Permissions and Single Sign On

The company store arrangement features various employees buying at various times, which the employer will want to control. The employer will want to control who buys: a brand-new hire might be provided a budget for uniforms or while the hire from six months ago should no longer have access. A company store that supports permissions, so that only the right employees can enter and buy, may be required; permissions may need to be enforced at the site level, email domain level, by the IP address, or by combinations. An additional requirement may be Single Sign On, where the employee logs onto the employer system which then provides permission to the company store.

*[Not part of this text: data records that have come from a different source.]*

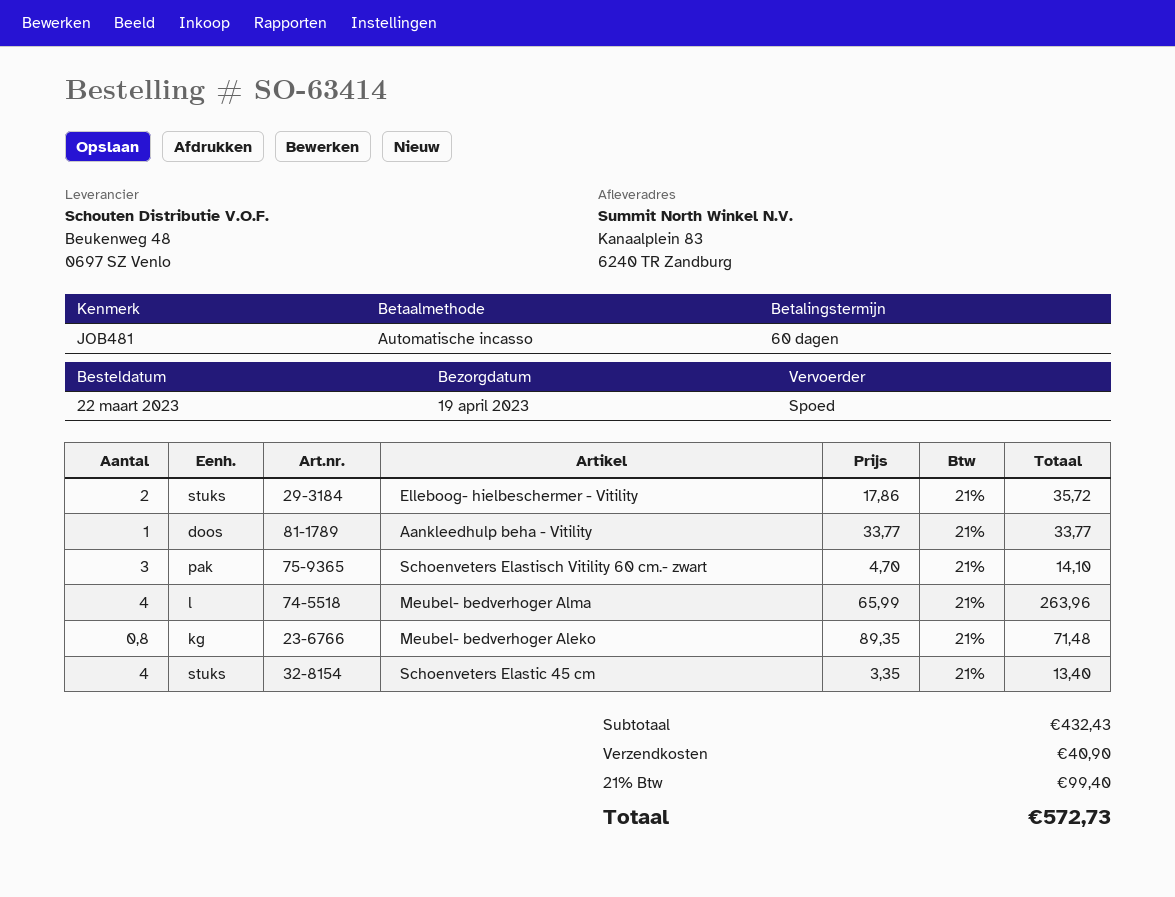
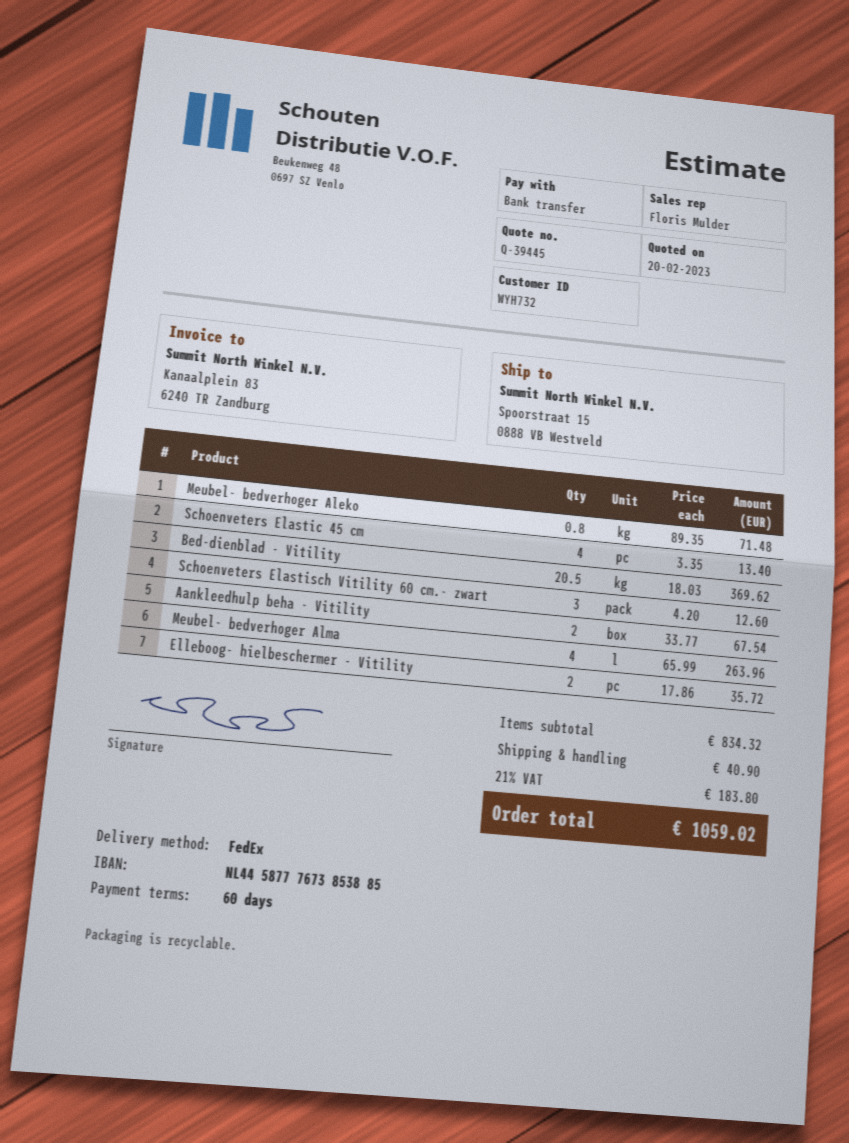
payment method: direct debit -> bank transfer
shipping method: express -> FedEx
ship to: Kanaalplein 83, 6240 TR Zandburg -> Spoorstraat 15, 0888 VB Westveld
Aankleedhulp beha - Vitility: 1 x 33.77 = 33.77 -> 2 x 33.77 = 67.54
Schoenveters Elastisch Vitility 60 cm.- zwart: 3 x 4.70 = 14.10 -> 3 x 4.20 = 12.60
Bed-dienblad - Vitility: none -> 20.5 x 18.03 = 369.62
subtotal: 432.43 -> 834.32
tax: 21% = 99.40 -> 21% = 183.80
total: 572.73 -> 1059.02

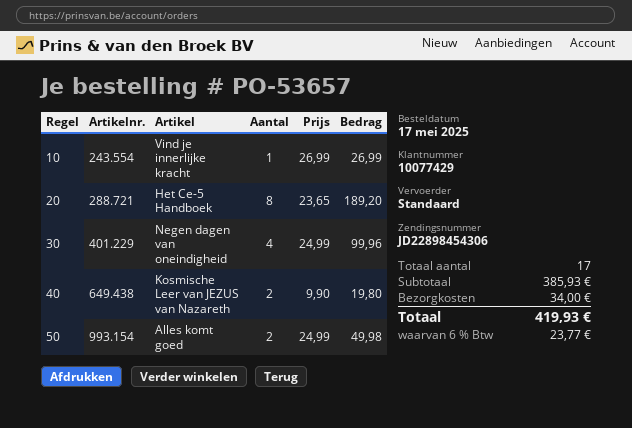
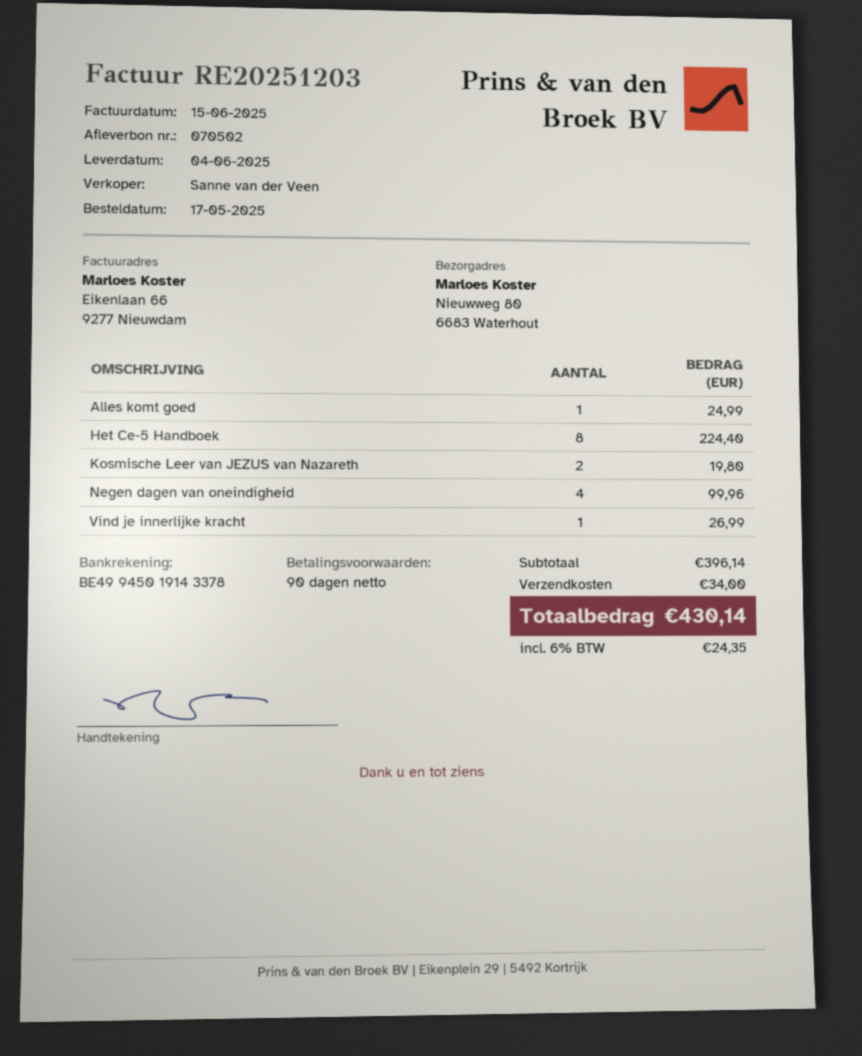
Het Ce-5 Handboek: 8 for 189.20 -> 8 for 224.40
Alles komt goed: 2 for 49.98 -> 1 for 24.99
subtotal: 385.93 -> 396.14
tax: 6% = 23.77 -> 6% = 24.35
total: 419.93 -> 430.14

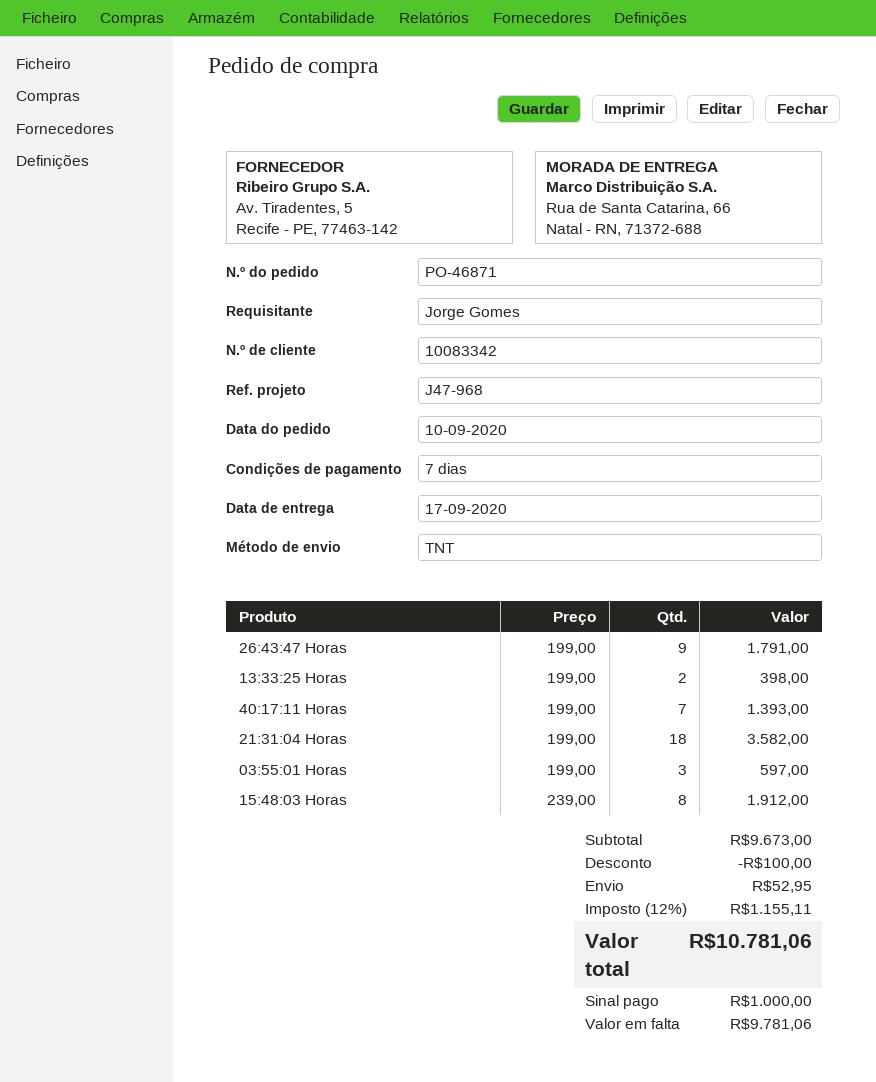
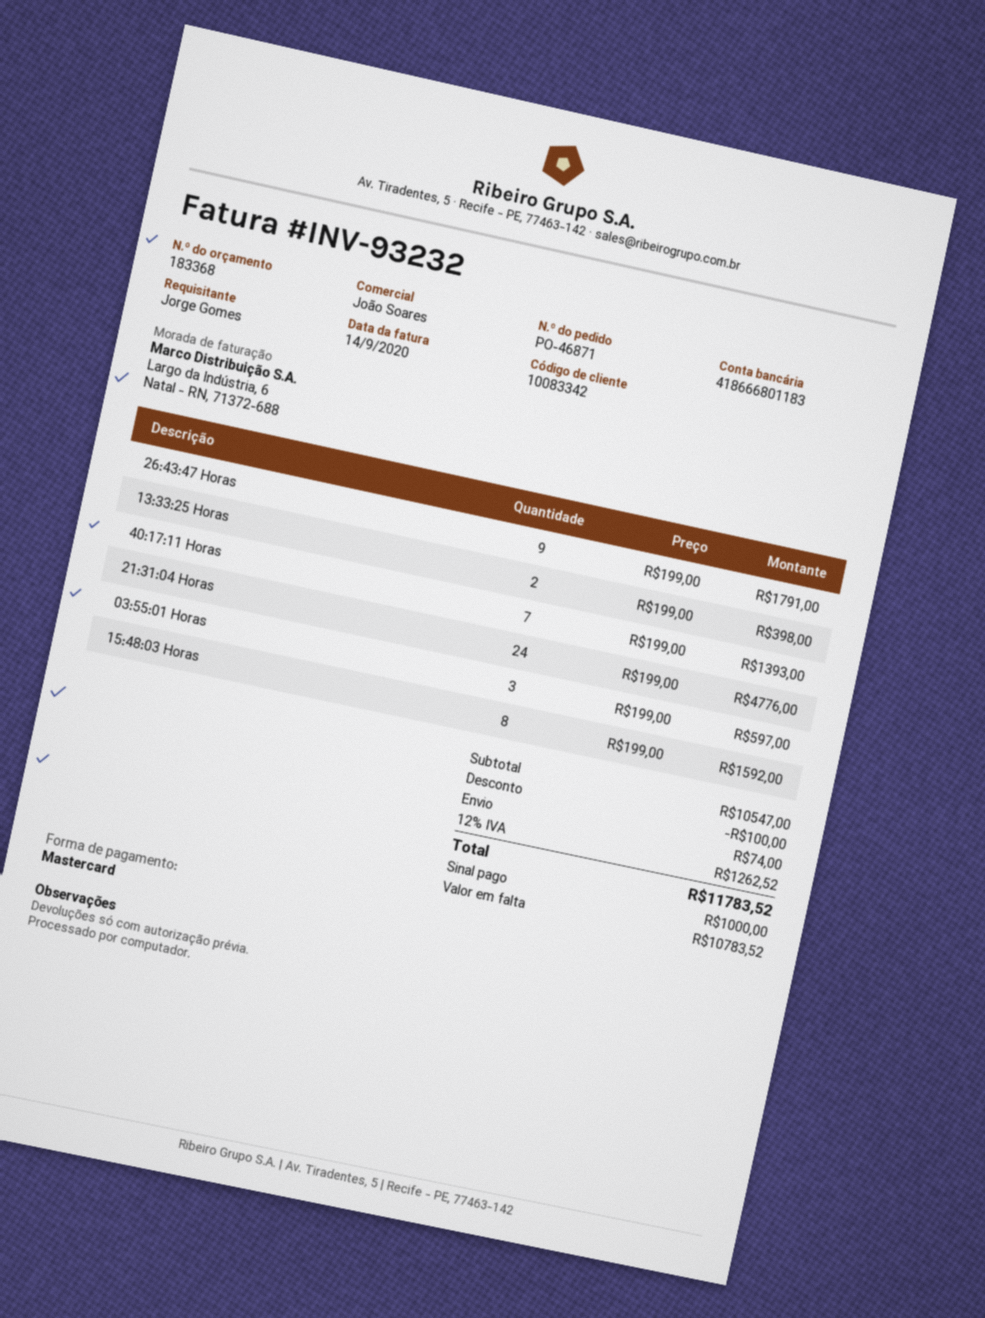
21:31:04 Horas: 18 x 199.00 = 3582.00 -> 24 x 199.00 = 4776.00
15:48:03 Horas: 8 x 239.00 = 1912.00 -> 8 x 199.00 = 1592.00
subtotal: 9673.00 -> 10547.00
shipping: 52.95 -> 74.00
tax: 12% = 1155.11 -> 12% = 1262.52
total: 10781.06 -> 11783.52
balance: 9781.06 -> 10783.52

Fulfillment Requirements Found in Company Store RFPs

The way for the distributor to meet turnaround times required by the RFP comes down to integration.

The fulfillment requirements of company store RFPs often come down to turnaround times. And the way for the distributor to meet those turnaround times comes down to integration. Essent had one distributor providing a company store where the employer required half-day turnaround times: an employee who bought before noon was required to receive the item before the end of the day. It’s virtually impossible to meet such a rapid turnaround without integration between the ecommerce platform, customer relationship management (CRM), order management, fulfillment/warehouse and other facets of business.

Ecommerce to back-office integration

An RFP might not specifically require that the company store integrate with the distributor’s back office. But from the practical standpoint of meeting turnaround times, or just general efficiency for the distributor, it’s essential that the ecommerce platform integrate with the back office. This way, complete, accurate orders with business rules enforced can flow from the website into the back office ready for immediate processing. The alternative, re-keying with the time it takes and the error opportunities it creates, would greatly slow turnaround times, not to mention becoming a time and labor drain for the distributor.

Integration with fulfillment/warehouse

Another item that likely would not be listed on the RFP but would still effectively be a requirement is integration with the distributor warehouse or fulfillment system. If it takes an order half a day or more to reach the warehouse or fulfillment, the turnaround time will be lengthened – and a half-day turnaround would be impossible – especially since the items are branded. The branding may necessitate the involvement of a decorator, which takes more time. Unless the already decorated items are routinely in stock, which may be the case, then the fulfillment portion will be lengthier than the standard pick, pack, and ship. An integrated system that can communicate orders to the warehouse and fulfillment immediately and with minimal manual intervention is a must.

Integration with inventory

RFPs do often require that the employer buyer has visibility to inventory. There may be a consignment arrangement where the employer does in fact own the inventory that the distributor is holding. Even if not, the inventory is dedicated for the employer’s purchasing and the employer buyer will want to know what’s there. As it pertains to turnaround times, the distributor may have manufacture on demand or order on demand arrangements that don’t require inventory on hand at a given moment; but if someone orders inventory that’s supposed to be on hand and isn’t, it will lead to a turnaround time that might fall within the bounds of the RFP requirement.